▸ **TASK TO CARRY OUT**
You are asked to filter the data below and copy every line holding "none".

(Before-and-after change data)
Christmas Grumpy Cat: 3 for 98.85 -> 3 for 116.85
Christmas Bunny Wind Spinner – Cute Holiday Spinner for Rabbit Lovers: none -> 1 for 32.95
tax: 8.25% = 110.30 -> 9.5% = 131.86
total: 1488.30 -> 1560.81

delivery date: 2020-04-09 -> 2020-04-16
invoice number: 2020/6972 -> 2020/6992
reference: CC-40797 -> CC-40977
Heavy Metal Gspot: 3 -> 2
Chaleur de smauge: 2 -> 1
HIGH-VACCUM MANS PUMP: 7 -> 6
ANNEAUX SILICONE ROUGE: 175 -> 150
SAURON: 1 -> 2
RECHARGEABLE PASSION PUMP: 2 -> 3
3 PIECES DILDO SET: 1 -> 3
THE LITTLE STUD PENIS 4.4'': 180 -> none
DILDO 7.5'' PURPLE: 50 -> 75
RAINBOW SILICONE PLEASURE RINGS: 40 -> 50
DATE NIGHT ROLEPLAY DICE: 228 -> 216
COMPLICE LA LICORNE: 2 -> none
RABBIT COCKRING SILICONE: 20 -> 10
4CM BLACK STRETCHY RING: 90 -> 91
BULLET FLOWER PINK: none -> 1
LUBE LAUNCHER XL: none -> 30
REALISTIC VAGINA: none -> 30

▸ **RESPONSE FOR THIS EXERCISE**
Christmas Bunny Wind Spinner – Cute Holiday Spinner for Rabbit Lovers: none -> 1 for 32.95
THE LITTLE STUD PENIS 4.4'': 180 -> none
COMPLICE LA LICORNE: 2 -> none
BULLET FLOWER PINK: none -> 1
LUBE LAUNCHER XL: none -> 30
REALISTIC VAGINA: none -> 30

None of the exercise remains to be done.